Smoke rises from outside the parliament building as riot police clash with protestors, in Kiev, 31 August 2015
Smoke rises from outside the parliament building as riot police clash with protestors, in Kiev, 31 August 2015

AP Photo/Efrem Lukatsky

This statement was originally published on on 2 September 2015.

The International Federation of Journalists (IFJ) and its European organisation the European Federation of Journalists (EFJ) back their Ukrainian affiliates the National Union of Journalists of Ukraine (NUJU) and the Independent Media Trade Union of Ukraine (IMTUU) in deploring the injury of five journalists following riots in front of the Parliament in Kiev, Ukraine's capital, on August 31.

Violent clashes took place in front of the Rada, Ukraine's parliament, as deputies approved in first reading a bill amending the Ukrainian Constitution to grant greater autonomy to Russian-backed separatists in Eastern Ukraine.

Fighting erupted between activists led by the populist Radical Party and the far-right Svoboda (Freedom) party protesting Ukraine's decentralisation plans, the police and national guards.

Several grenades and tear gas were thrown as well as an explosive device.
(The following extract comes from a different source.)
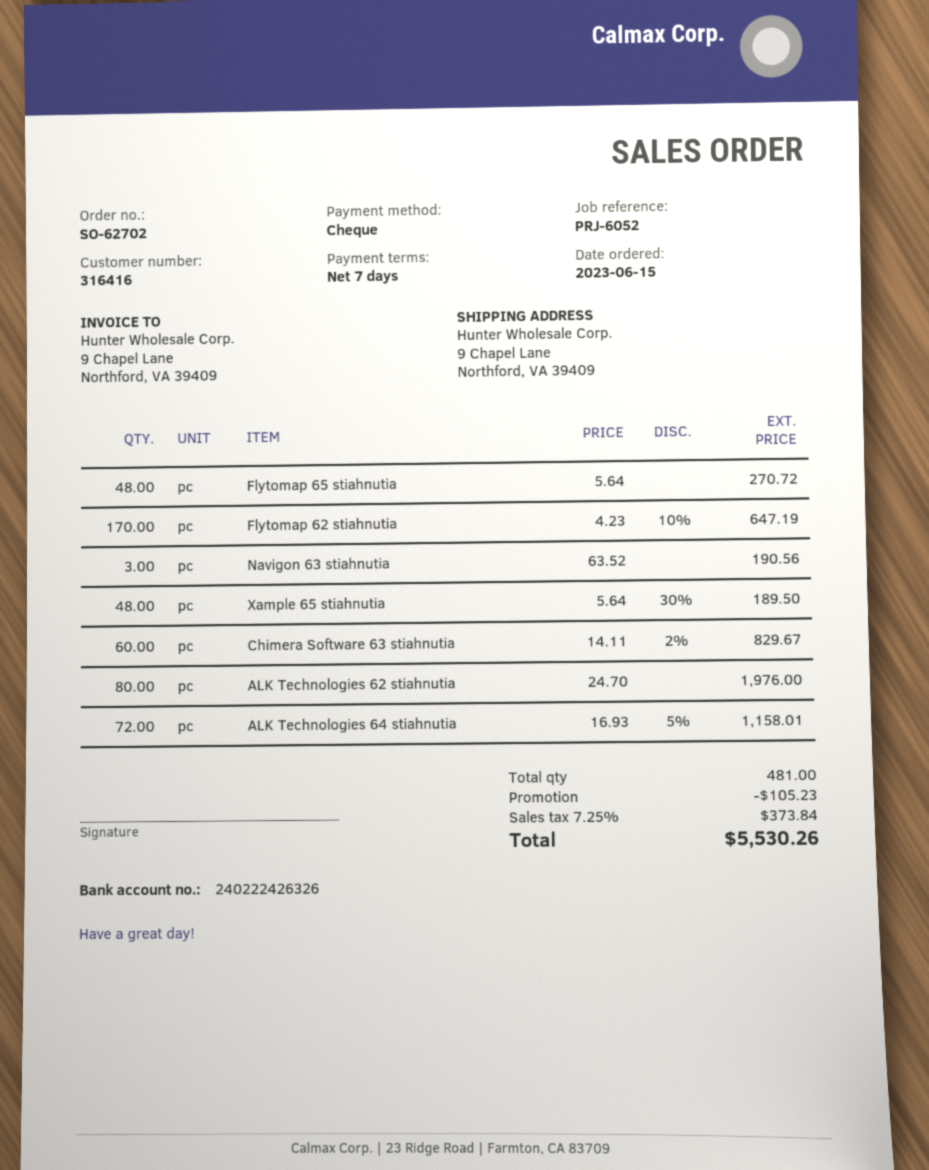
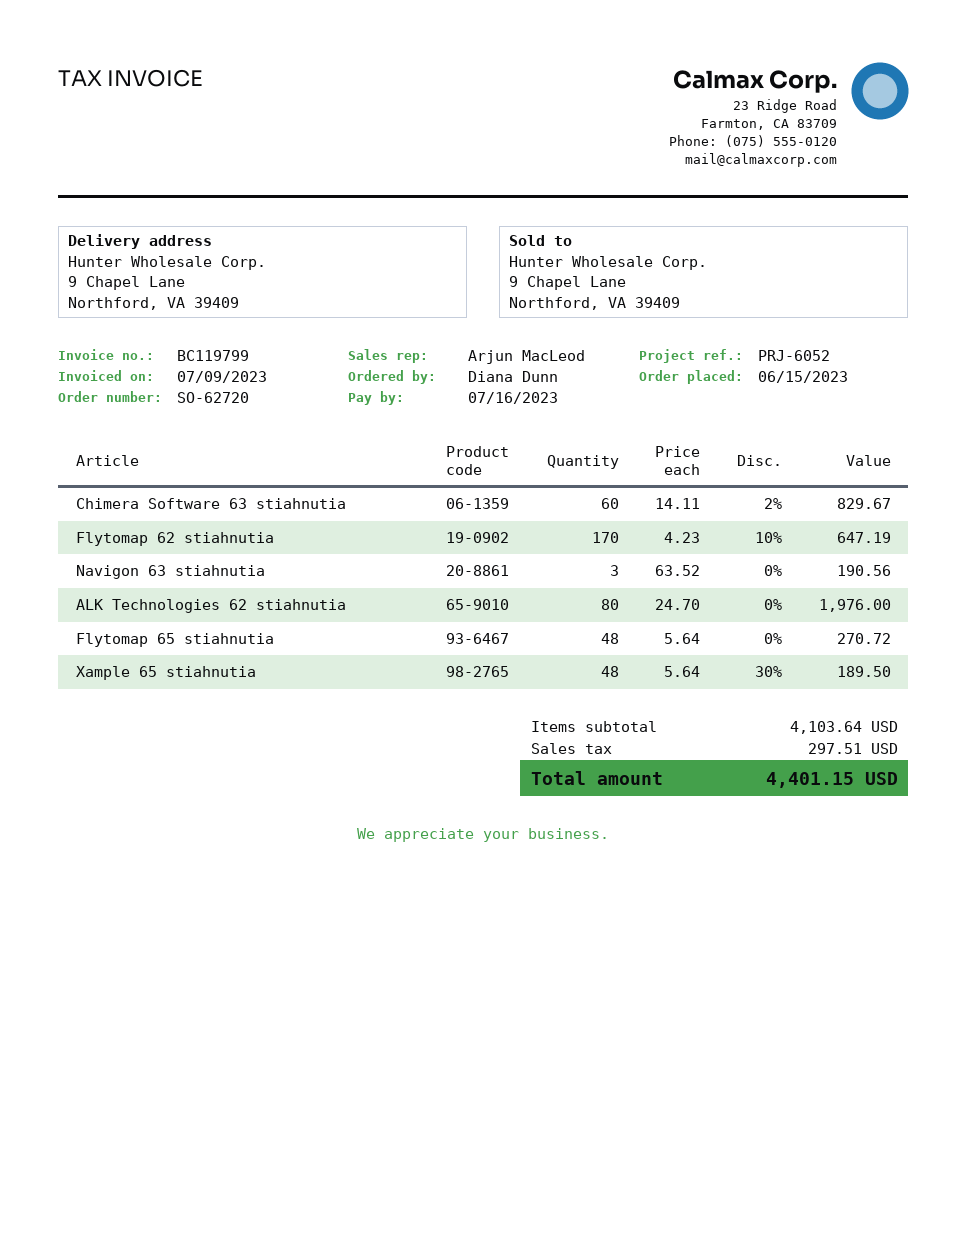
order number: SO-62702 -> SO-62720
ALK Technologies 64 stiahnutia: 72 x 16.93 - 5% = 1158.01 -> none
discount: 105.23 -> none
tax: 373.84 -> 297.51
total: 5530.26 -> 4401.15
Media report that 100 persons, including protesters, police and national guards were injured and that two guards were killed.

Five journalists covering the clashes were injured. Ukrainian journalist Roman Malko received shrapnel wounds in both legs, journalists from Channel 5 Maxym Voloboey and Mykola Lebediev were wounded in the leg. Operator of news program TSN from TV Channel "1+1" Dmytro Boshakov was hit by shrapnel in the leg. French freelancer photojournalist Antoine Delaunay was injured by a stone in the face.

“We deplore these casualties and encourage media on the ground to take all the necessary precautions to ensure our colleagues can carry out their duties in the safest environment”, said IFJ President Jim Boumelha.

Mogens Blicher Bjerregård, the EFJ President said, “We are extremely concerned about the safety of journalists. The authorities must ensure the safety of journalists covering the clashes and allow them inform the public.”

The Ukrainian union IMTUU condemned the violence adding that “despite the large number of injured journalists in recent years, most Ukraine media workers do not follow safety rules and work without proper protective equipment.” “Editors should not send journalists to assignments in dangerous places without proper equipment and training and freelance journalist should also care seriously about their own safety.”

The IFJ / EFJ are engaged in an extensive programme of safety training for journalists in Ukraine conducted by IMTUU and NUJU. In the past 15 months over 300 journalists have been trained on how to manage the risks and dangers of reporting from riots, violent demonstrations or the military conflict. Additional trainings are scheduled between September and October this year.